* [EXERCISE INSTRUCTIONS]: Print the data below exactly as it stands, and keep the pictures out.

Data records
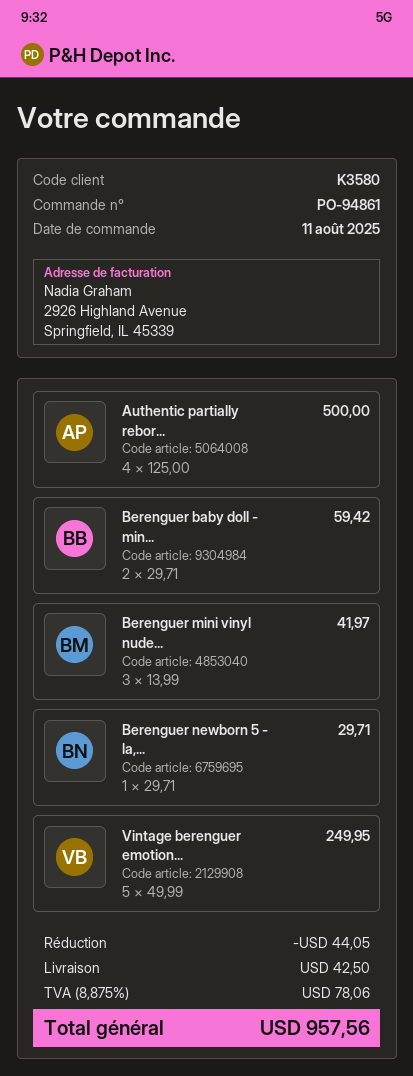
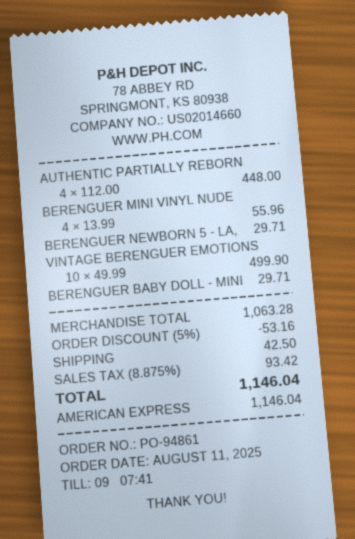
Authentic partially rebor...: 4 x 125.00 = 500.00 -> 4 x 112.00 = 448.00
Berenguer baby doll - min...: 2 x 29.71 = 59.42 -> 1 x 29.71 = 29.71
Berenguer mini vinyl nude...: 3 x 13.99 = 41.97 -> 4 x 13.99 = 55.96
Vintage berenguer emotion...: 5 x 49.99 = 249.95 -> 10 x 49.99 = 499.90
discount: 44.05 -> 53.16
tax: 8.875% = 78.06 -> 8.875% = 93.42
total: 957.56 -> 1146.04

* [WRITTEN ANSWER]:
Authentic partially rebor...: 4 x 125.00 = 500.00 -> 4 x 112.00 = 448.00
Berenguer baby doll - min...: 2 x 29.71 = 59.42 -> 1 x 29.71 = 29.71
Berenguer mini vinyl nude...: 3 x 13.99 = 41.97 -> 4 x 13.99 = 55.96
Vintage berenguer emotion...: 5 x 49.99 = 249.95 -> 10 x 49.99 = 499.90
discount: 44.05 -> 53.16
tax: 8.875% = 78.06 -> 8.875% = 93.42
total: 957.56 -> 1146.04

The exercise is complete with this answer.